**Available data:**

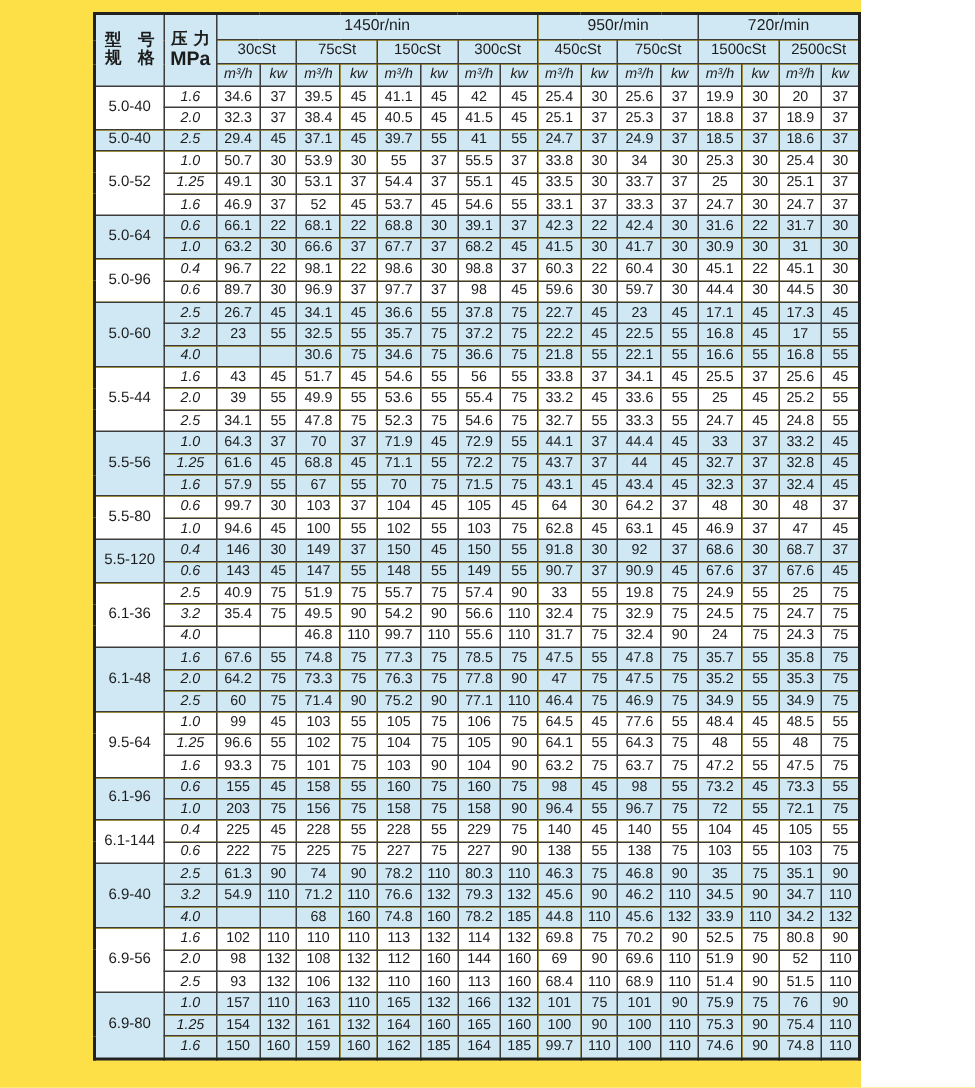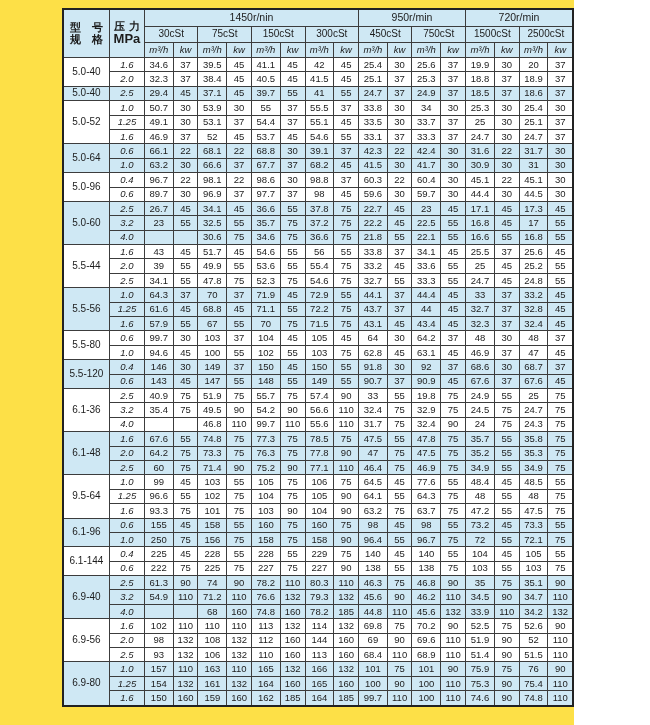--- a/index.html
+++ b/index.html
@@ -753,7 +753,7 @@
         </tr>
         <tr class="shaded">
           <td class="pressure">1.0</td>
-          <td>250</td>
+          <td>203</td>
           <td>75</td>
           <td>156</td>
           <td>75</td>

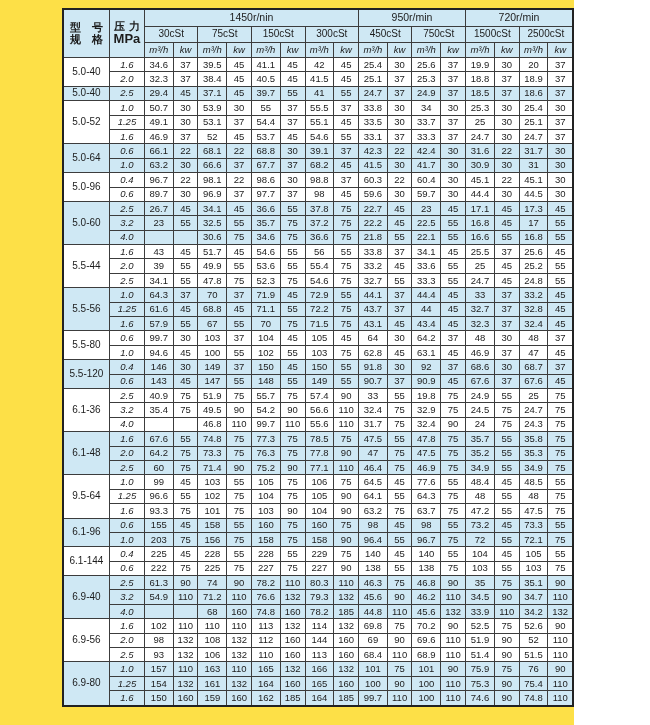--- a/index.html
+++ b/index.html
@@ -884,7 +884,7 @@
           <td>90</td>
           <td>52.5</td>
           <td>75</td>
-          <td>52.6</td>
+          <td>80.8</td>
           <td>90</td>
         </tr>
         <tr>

--

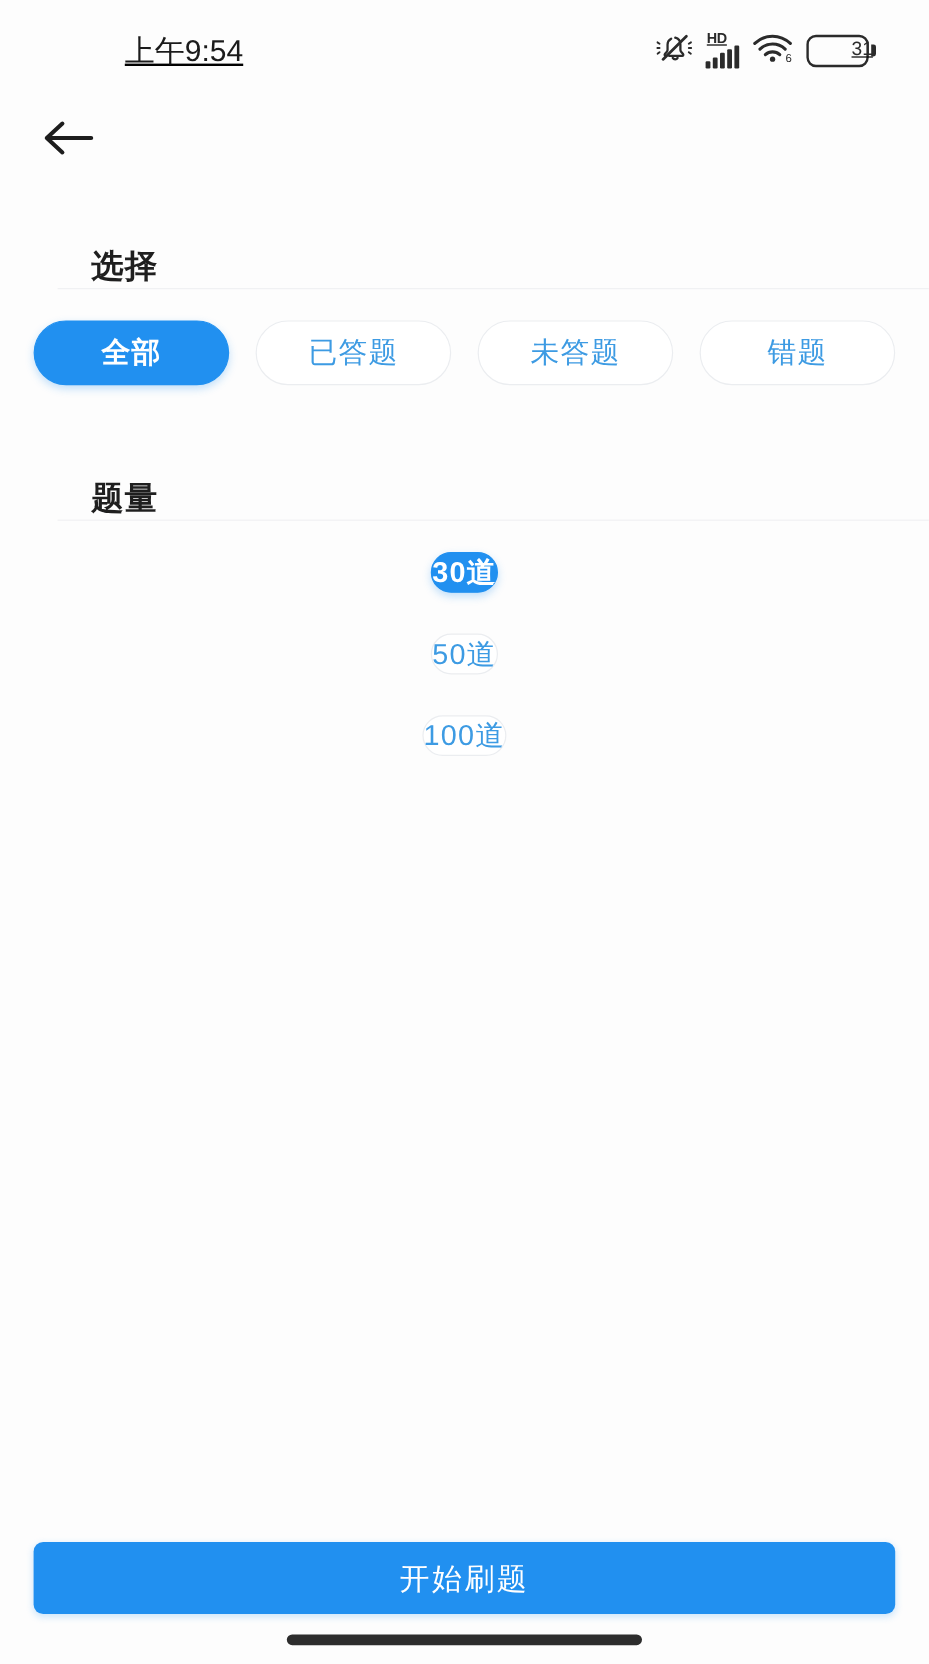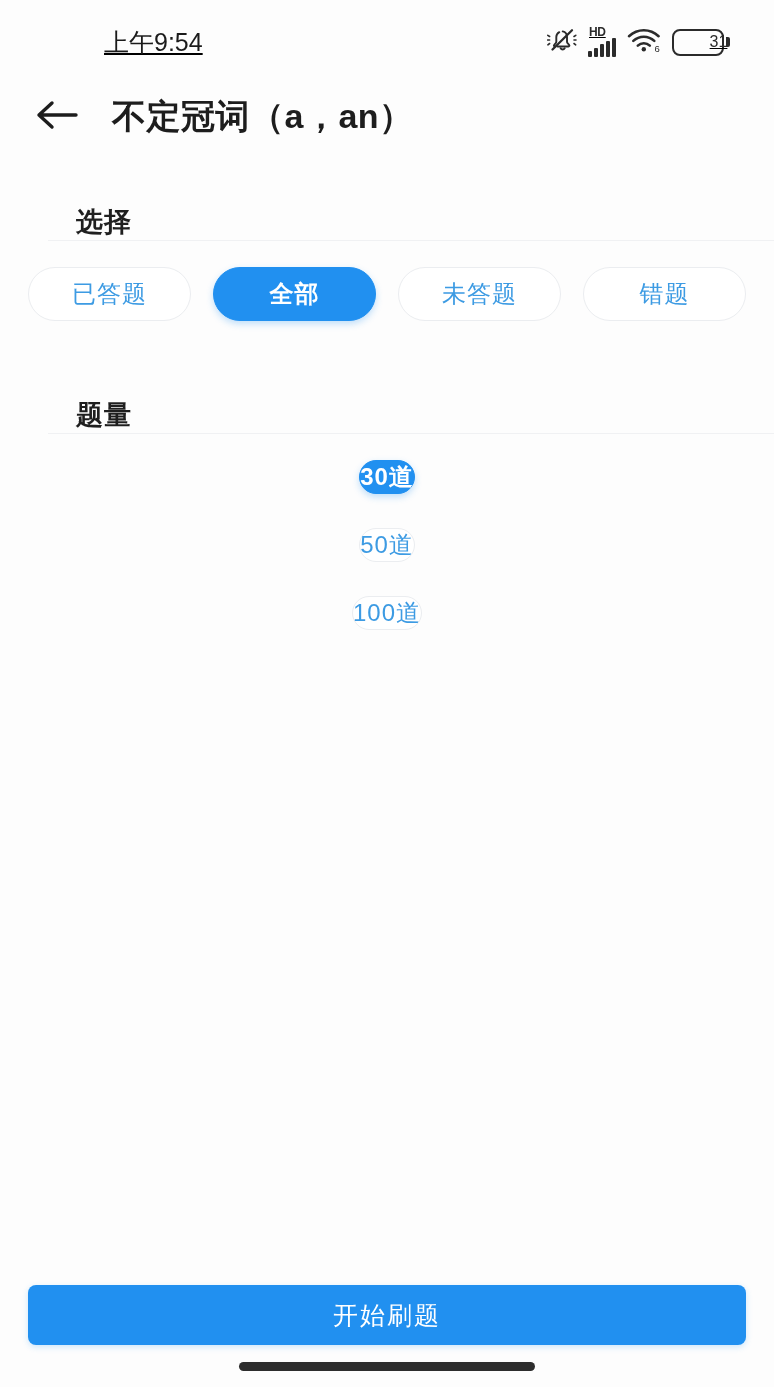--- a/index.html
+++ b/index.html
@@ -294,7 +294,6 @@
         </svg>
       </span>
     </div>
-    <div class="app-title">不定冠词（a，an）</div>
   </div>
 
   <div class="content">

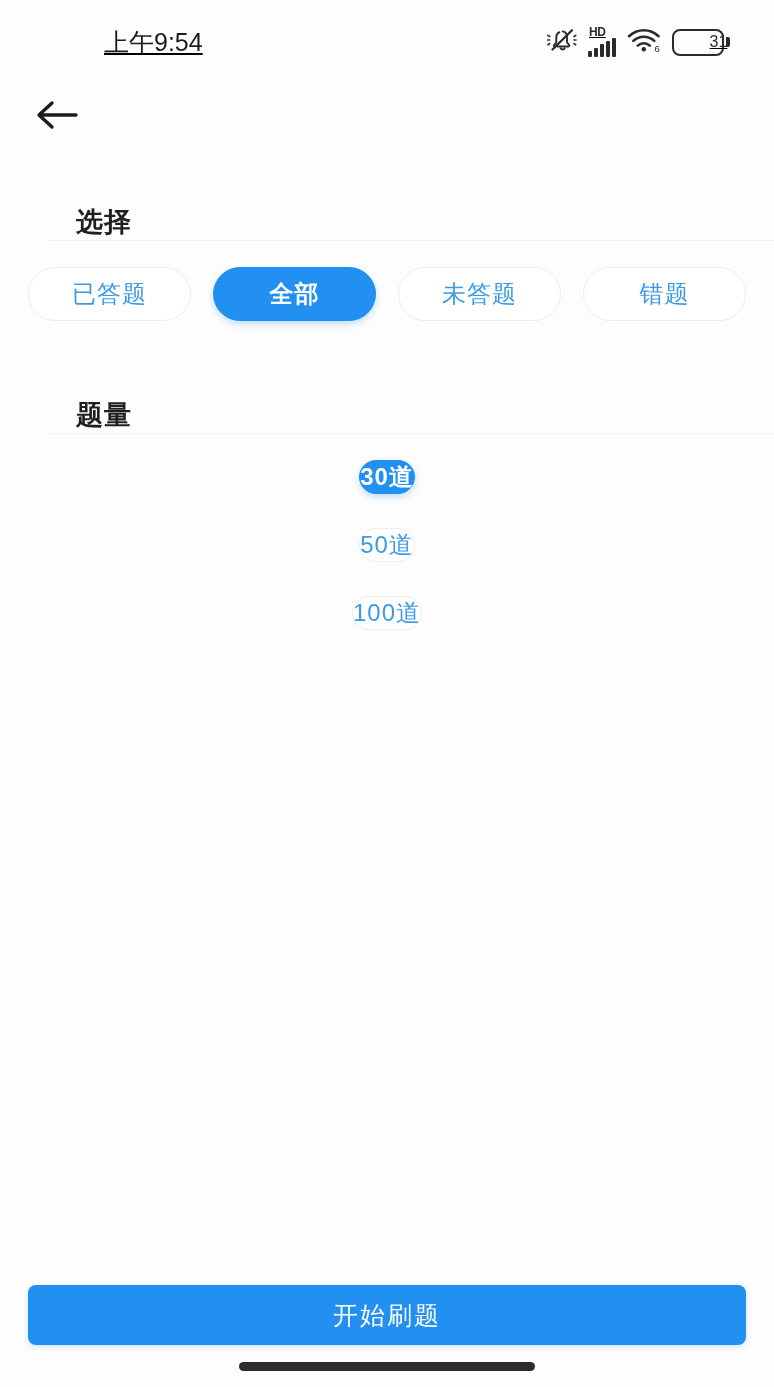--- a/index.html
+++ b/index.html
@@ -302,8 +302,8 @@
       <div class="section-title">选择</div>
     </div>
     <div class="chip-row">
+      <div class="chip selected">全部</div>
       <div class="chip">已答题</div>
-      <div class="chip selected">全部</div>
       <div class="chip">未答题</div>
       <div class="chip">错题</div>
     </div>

**Problem requirements:**
Using the entries above, return each line in which the word "title" occurs.

**Reply to the exercise:**
-    <div class="app-title">不定冠词（a，an）</div>
       <div class="section-title">选择</div>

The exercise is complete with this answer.